I want to prove that $X \times Y \subseteq \Bbb A^{2n}$ is an affine variety, given that $X,Y \subseteq \Bbb A^n$ are affine varieties.
Is this proof correct?
Since both $X$ and $Y$ are affine varieties, then they are closed subsets. This means that their projection maps are continuous and so $X\times Y$ is also closed.
Edit: their projection maps would be say $\pi$: $X \times Y \to X$, and $\phi: X \times Y \to Y$.
On
Note that the Zariski topology on $\mathbb A^{2n}$ is not the same as taking two copies of $\mathbb A^n$ with the Zariski topology and taking the product of those with the product topology. From point set topology we know that a topological space $X$ is Hausdorff if and only if the diagonal $\Delta=\{\,(x,x)\,\mid\, x\in X\,\}$ is closed in $X\times X$. Take $X=\mathbb A^1$ with the Zariski topology, we know that $X$ is not Hausdorff but since $x=y$ defines an affine variety in $\mathbb A^{2}$ the diagonal $\Delta\subseteq \mathbb A^{2}$ is closed in $Y=\mathbb A^{2}$ with the Zariski topology. Thus, this can't be the product topology.
To properly approach your question you need to actually use the definition of an affine variety.
Let me rephrase your argument: the product $X \times Y$ is the intersection of $X\times \mathbb A^n$ and $\mathbb A^n \times Y$; thus to show that $X \times Y$ is closed in $\mathbb A^{2n}$, it suffices to show that each of these latter sets is closed.
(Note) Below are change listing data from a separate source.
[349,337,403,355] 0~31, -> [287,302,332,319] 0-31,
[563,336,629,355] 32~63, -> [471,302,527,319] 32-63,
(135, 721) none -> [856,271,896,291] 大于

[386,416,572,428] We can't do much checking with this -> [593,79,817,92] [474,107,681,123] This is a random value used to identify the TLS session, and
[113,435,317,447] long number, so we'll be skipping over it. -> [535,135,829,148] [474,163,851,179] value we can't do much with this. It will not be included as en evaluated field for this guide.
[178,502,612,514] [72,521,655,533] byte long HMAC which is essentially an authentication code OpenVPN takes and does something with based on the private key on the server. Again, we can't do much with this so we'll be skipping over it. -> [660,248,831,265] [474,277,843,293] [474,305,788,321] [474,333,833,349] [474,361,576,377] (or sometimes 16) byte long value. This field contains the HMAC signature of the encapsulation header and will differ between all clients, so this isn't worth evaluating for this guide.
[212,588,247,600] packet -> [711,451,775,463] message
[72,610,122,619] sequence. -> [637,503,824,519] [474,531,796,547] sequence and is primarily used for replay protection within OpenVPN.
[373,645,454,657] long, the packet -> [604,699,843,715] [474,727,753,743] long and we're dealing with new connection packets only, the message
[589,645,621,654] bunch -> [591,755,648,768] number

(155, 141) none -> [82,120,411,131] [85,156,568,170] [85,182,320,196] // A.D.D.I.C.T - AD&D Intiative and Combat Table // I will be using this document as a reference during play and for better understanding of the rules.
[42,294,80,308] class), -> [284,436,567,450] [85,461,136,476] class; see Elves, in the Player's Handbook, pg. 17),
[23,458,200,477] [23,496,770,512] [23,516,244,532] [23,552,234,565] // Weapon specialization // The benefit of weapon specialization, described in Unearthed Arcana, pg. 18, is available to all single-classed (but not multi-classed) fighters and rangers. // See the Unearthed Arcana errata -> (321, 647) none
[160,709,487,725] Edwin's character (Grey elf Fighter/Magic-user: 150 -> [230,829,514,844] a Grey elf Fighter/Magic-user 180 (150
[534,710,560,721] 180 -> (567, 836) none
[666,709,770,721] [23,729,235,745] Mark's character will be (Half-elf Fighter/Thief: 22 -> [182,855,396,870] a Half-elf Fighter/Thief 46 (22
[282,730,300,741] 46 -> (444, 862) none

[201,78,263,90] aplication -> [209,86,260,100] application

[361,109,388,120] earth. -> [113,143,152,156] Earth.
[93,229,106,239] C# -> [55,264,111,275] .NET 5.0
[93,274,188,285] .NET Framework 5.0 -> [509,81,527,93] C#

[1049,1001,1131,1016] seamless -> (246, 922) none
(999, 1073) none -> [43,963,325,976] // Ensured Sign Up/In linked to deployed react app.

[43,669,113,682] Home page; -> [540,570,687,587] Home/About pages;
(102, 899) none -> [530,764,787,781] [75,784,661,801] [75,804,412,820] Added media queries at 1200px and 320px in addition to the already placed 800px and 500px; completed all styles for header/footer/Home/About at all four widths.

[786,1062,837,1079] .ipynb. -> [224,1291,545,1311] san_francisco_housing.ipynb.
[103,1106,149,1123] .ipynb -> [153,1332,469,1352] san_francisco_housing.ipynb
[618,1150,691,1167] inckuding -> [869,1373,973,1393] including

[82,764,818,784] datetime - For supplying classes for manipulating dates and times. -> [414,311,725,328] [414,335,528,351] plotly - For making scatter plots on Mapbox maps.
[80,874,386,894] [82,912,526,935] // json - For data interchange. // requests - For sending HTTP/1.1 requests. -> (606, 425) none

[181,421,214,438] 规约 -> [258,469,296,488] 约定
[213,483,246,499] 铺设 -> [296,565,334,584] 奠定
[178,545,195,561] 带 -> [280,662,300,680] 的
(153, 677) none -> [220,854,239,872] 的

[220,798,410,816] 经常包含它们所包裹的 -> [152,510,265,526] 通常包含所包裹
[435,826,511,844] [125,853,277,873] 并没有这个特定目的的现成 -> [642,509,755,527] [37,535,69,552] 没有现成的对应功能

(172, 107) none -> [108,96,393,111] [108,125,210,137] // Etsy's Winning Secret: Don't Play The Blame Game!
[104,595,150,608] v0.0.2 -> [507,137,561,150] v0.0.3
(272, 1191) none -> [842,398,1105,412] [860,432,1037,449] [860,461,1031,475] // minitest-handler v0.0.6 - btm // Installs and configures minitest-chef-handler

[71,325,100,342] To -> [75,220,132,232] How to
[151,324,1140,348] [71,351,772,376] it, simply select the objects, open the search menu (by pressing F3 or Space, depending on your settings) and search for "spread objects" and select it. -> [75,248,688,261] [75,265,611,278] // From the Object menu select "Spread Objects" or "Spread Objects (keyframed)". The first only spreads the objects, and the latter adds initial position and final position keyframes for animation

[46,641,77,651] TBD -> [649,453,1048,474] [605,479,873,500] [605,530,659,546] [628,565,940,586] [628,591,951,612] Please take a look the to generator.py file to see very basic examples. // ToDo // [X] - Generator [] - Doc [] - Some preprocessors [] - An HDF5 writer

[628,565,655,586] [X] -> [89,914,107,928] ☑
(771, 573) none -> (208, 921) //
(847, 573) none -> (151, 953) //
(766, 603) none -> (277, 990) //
By symmetry, it obviously suffices to show that $X \times \mathbb A^n$ is closed, and since this is the preimage of $X$ under the projection to $\mathbb A^n$, it suffices to show that the projection map $\mathbb A^{2n} \to \mathbb A^n$ is continuous.
So, assuming you know that the projection is continuous (and its seems that you do), this approach using projections is correct. (But you have to phrase it correctly.)